Role of unconventional T cells in acute COVID19 disease, convalescence, and long-COVID syndrome, Johan K. Sandberg (Karolinska Institutet).
Role of adaptive immune receptor gene polymorphisms in SARS CoV-2 infection, Gunilla Karlsson Hedestam (Karolinska Institutet).
Metatranscriptomics in covid-19 patients in order to find new host biomarkers, and elucidate microbial responses, Birgitta Henriques-Normark (Karolinska Institutet).
Loss of chromosome Y (LOY) in specific subtypes of leukocytes may predispose to severe course of covid-19 in males; consequences of LOY for the immune system, Jan Dumanski (Uppsala University).
Development of antivirals targeting the SARS-CoV-2 deubiquitinase PLpro, Nico Dantuma (Karolinska Institutet).
STARSS: A new fluorescence-based method to measure virions interaction and maturation through rotational mobility, Ilaria Testa (KTH).
Organotypic human 3D tissue models for mechanistic studies and antiviral drug development, Volker Lauschke (Karolinska Institutet).
The following projects have been granted extended funding:
The COMMUNITY-Study, Charlotte Thålin (Karolinska Institutet).
The Sahlgrenska Collaborative Covid-19 Research Project, Magnus Gisslen (University of Gothenburg).
Validation and characterisation of novel plasma biomarkers for risk prediction and stratification of COVID-19 patients, Jacob Odeberg (KTH).
Mechanisms of acute and long-term organ dysfunction in critical COVID-19, Michael Hultström (Uppsala University).
Neurological complications of COVID-19, Elham Rostami (Uppsala University).
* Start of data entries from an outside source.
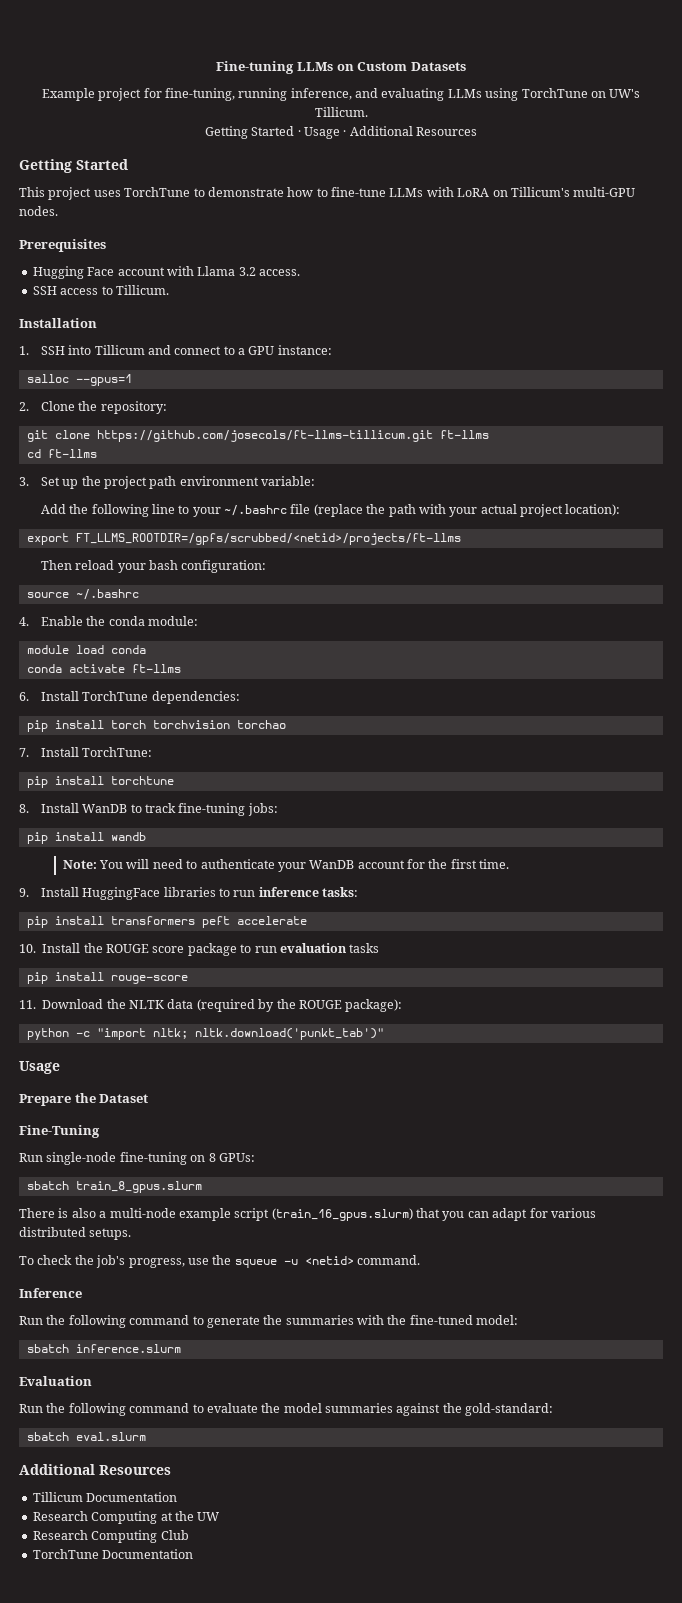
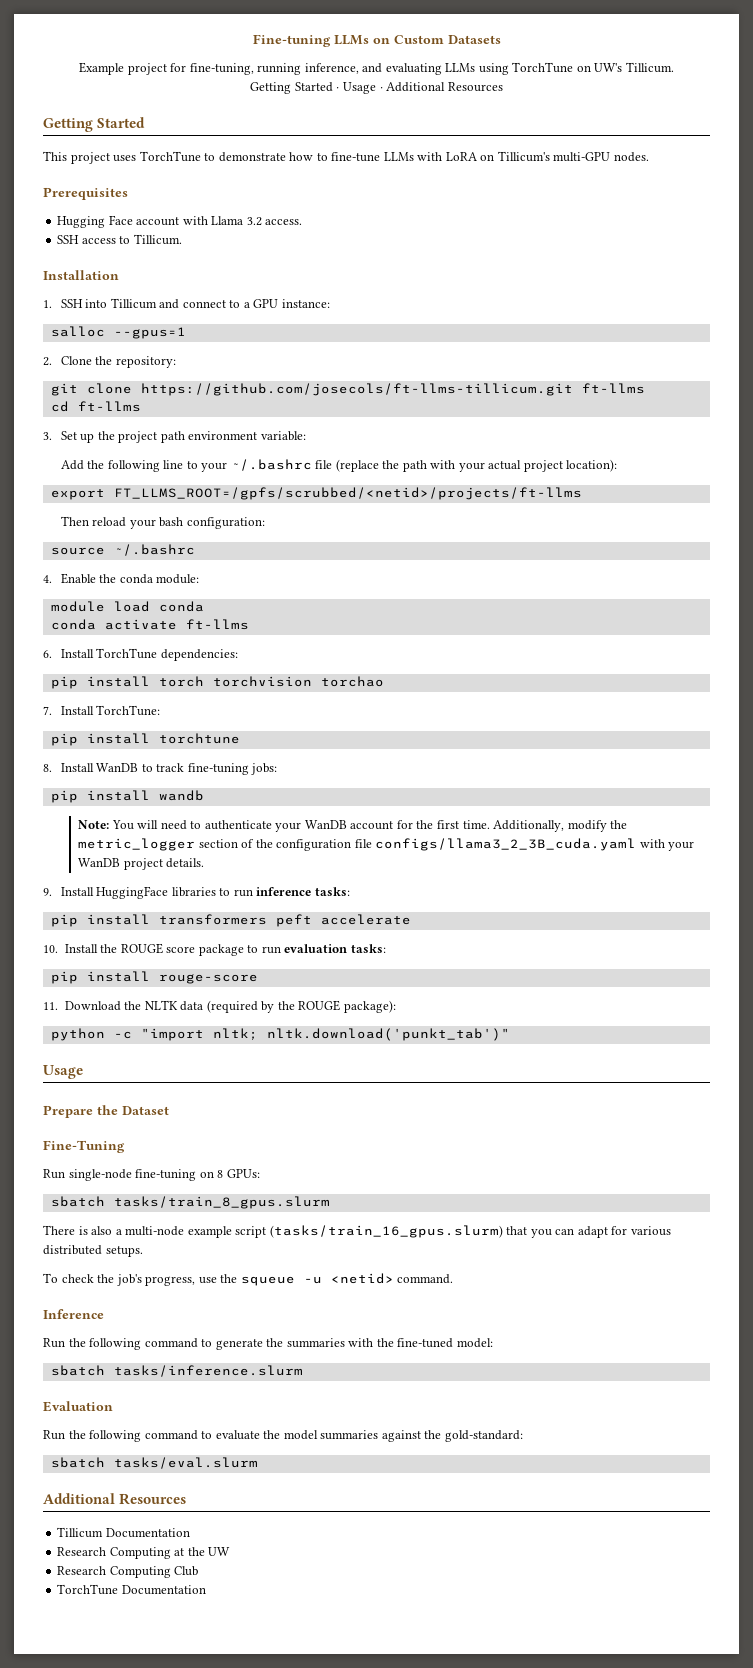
- export FT_LLMS_ROOTDIR=/gpfs/scrubbed/<netid>/projects/ft-llms
+ export FT_LLMS_ROOT=/gpfs/scrubbed/<netid>/projects/ft-llms
+ Additionally, modify the metric_logger section of the configuration file configs/llama3_2_3B_cuda.yaml with your WanDB project details.
- 10. Install the ROUGE score package to run evaluation tasks
+ 10. Install the ROUGE score package to run evaluation tasks:
- sbatch train_8_gpus.slurm
+ sbatch tasks/train_8_gpus.slurm
- There is also a multi-node example script (train_16_gpus.slurm) that you can adapt for various distributed setups.
+ There is also a multi-node example script (tasks/train_16_gpus.slurm) that you can adapt for various distributed setups.
- sbatch inference.slurm
+ sbatch tasks/inference.slurm
- sbatch eval.slurm
+ sbatch tasks/eval.slurm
MOLRES-COV, Åke Lundkvist (Uppsala University).
Immune dysregulation in patients with long-COVID, Petter Brodin (Karolinska Institutet).
Efficient Point-of-Care and Variant Detection of SARS-CoV-2 and Other Viruses, Vicent Pelechano (Karolinska Institutet).
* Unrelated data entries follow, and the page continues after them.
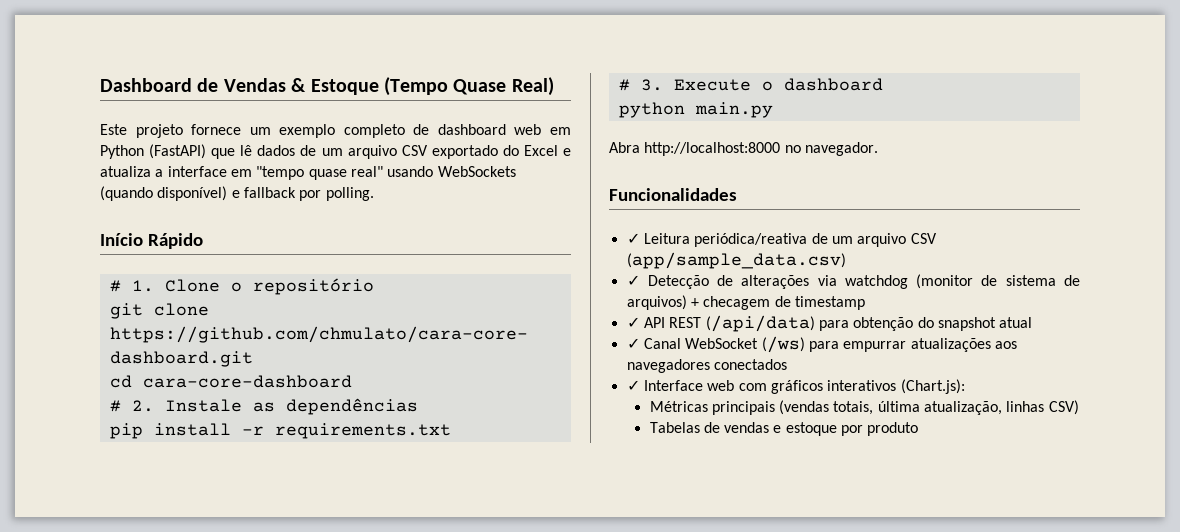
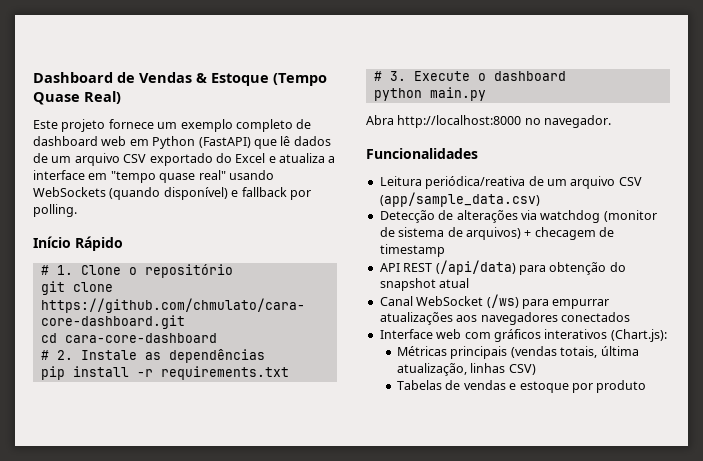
- ✓ Leitura periódica/reativa de um arquivo CSV (app/sample_data.csv)
+ Leitura periódica/reativa de um arquivo CSV (app/sample_data.csv)
- ✓ Detecção de alterações via watchdog (monitor de sistema de arquivos) + checagem de timestamp
+ Detecção de alterações via watchdog (monitor de sistema de arquivos) + checagem de timestamp
- ✓ API REST (/api/data) para obtenção do snapshot atual
+ API REST (/api/data) para obtenção do snapshot atual
- ✓ Canal WebSocket (/ws) para empurrar atualizações aos navegadores conectados
+ Canal WebSocket (/ws) para empurrar atualizações aos navegadores conectados
- ✓ Interface web com gráficos interativos (Chart.js):
+ Interface web com gráficos interativos (Chart.js):

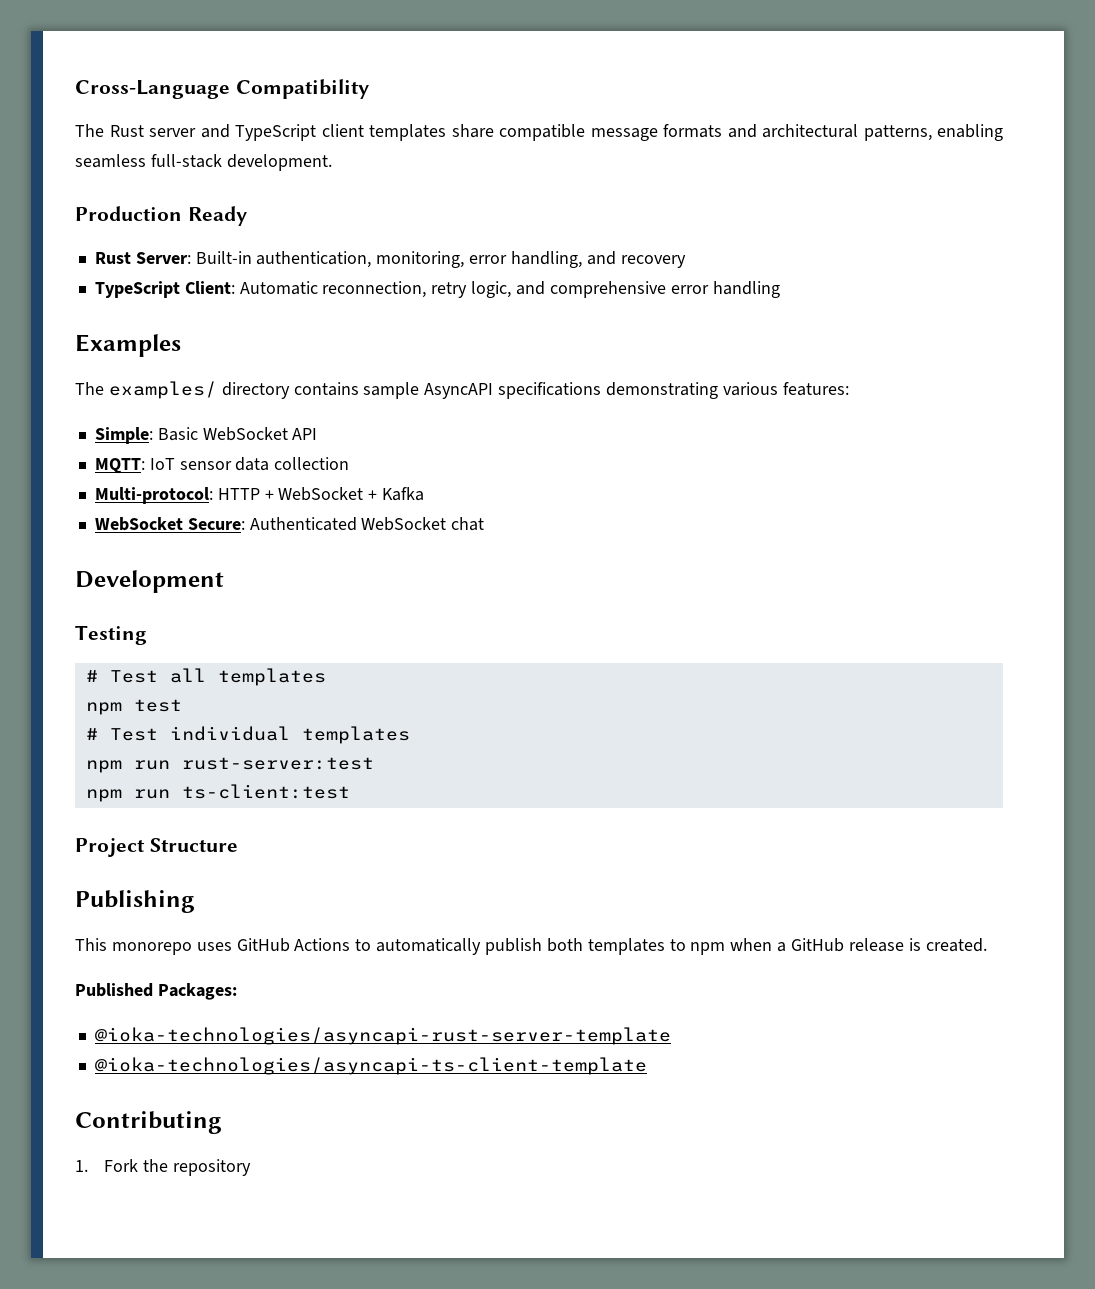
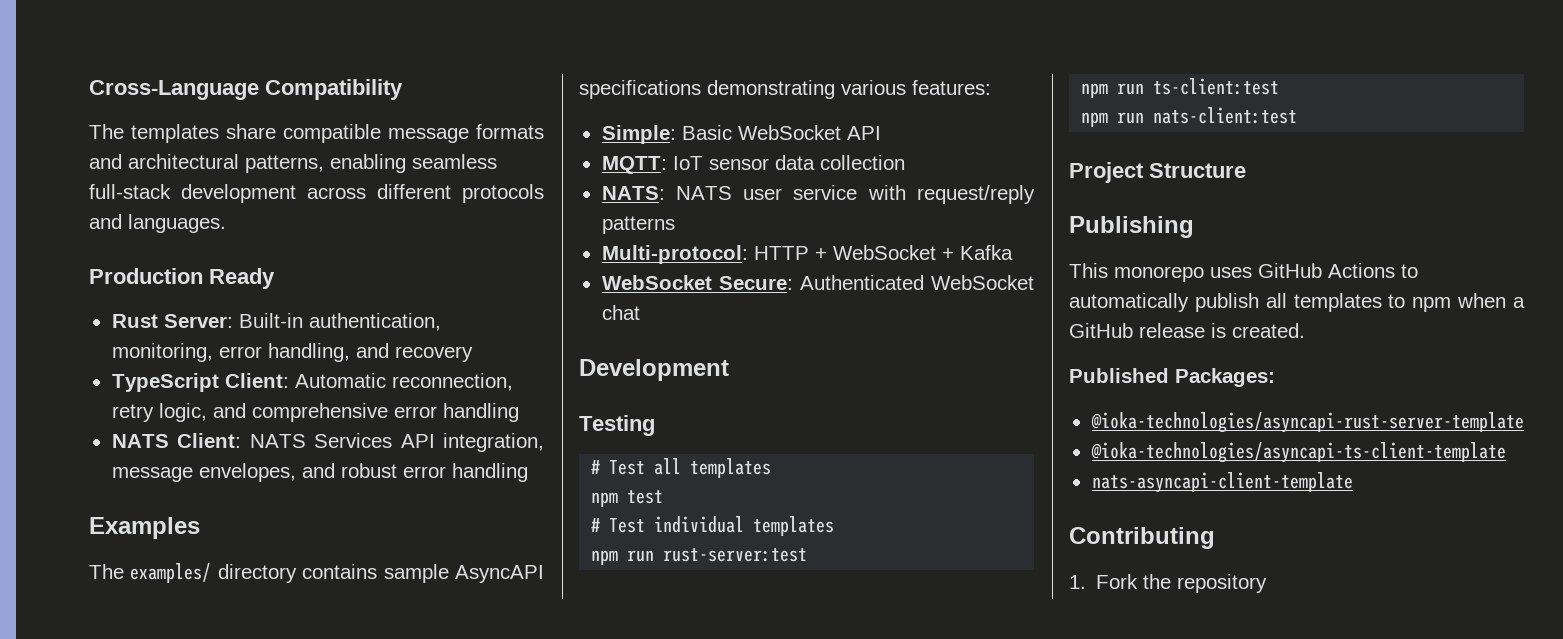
- The Rust server and TypeScript client templates share compatible message formats and architectural patterns, enabling seamless full-stack development.
+ The templates share compatible message formats and architectural patterns, enabling seamless full-stack development across different protocols and languages.
+ NATS Client: NATS Services API integration, message envelopes, and robust error handling
+ NATS: NATS user service with request/reply patterns
+ npm run nats-client:test
- This monorepo uses GitHub Actions to automatically publish both templates to npm when a GitHub release is created.
+ This monorepo uses GitHub Actions to automatically publish all templates to npm when a GitHub release is created.
+ nats-asyncapi-client-template

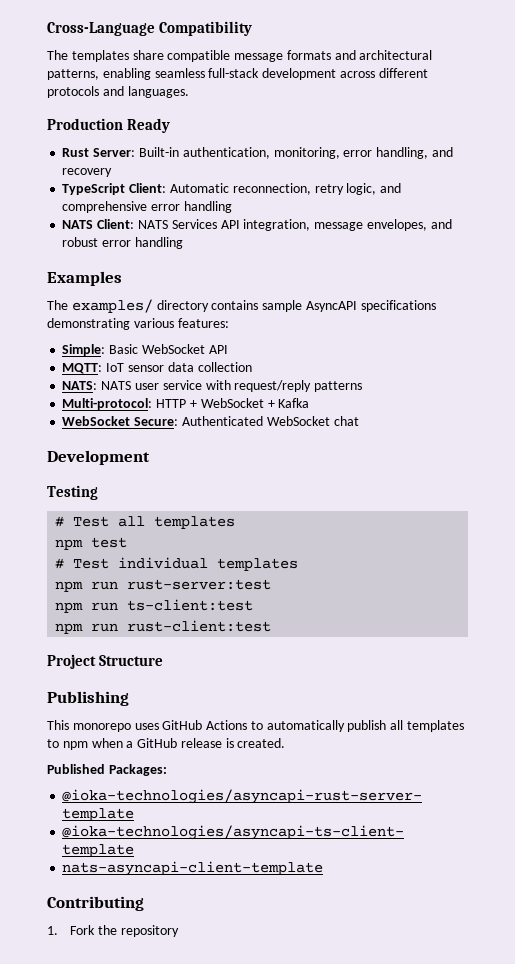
- npm run nats-client:test
+ npm run rust-client:test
High throughput SARS-CoV-2 variant surveillance, Lars Feuk (Uppsala University).
Advancing environmental virus profiling and risk assessment for public health perspective, Anna Székely (Uppsala University).
CoronaLeadDiscovery (CoLD), Helena Danielson (Uppsala University).
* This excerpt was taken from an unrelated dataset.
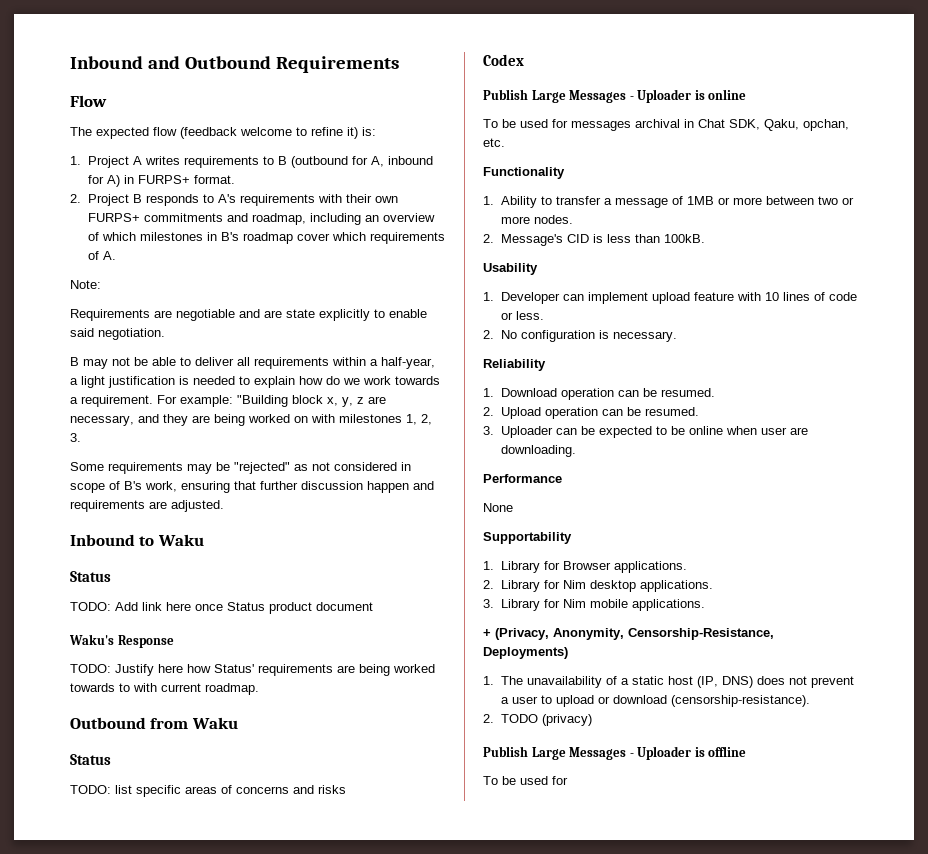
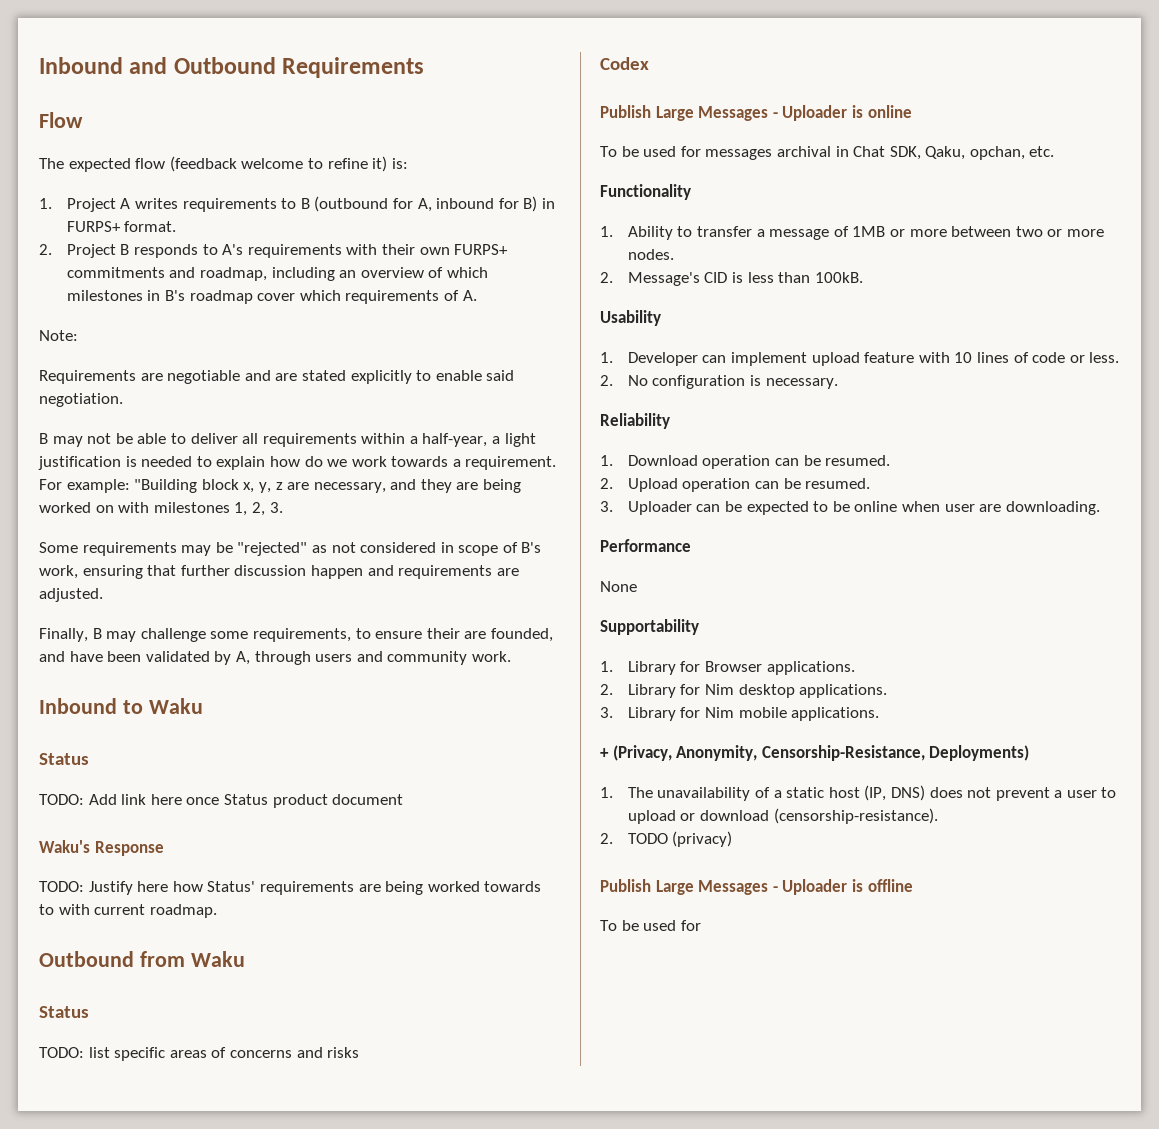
- 1. Project A writes requirements to B (outbound for A, inbound for A) in FURPS+ format.
+ 1. Project A writes requirements to B (outbound for A, inbound for B) in FURPS+ format.
- Requirements are negotiable and are state explicitly to enable said negotiation.
+ Requirements are negotiable and are stated explicitly to enable said negotiation.
+ Finally, B may challenge some requirements, to ensure their are founded, and have been validated by A, through users and community work.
Nevermore Covid, DDD platform, Kristian Sandberg (Uppsala University).
A new year, a new threat: detailed molecular investigations of novel SARS-CoV-2 Variants of Concern (VOC) transmission and pathogenesis, Jonas Klingström (Karolinska Institutet).
Identification of druggable coronavirus-human protein-protein interactions, Ylva Ivarsson (Uppsala University).
AI-driven drug and target prioritization for COVID-19, Päivi Östling (Karolinska Institutet).
Fast and accurate drug screening and virus surface profiling, Erdinc Sezgin (Karolinska Institutet).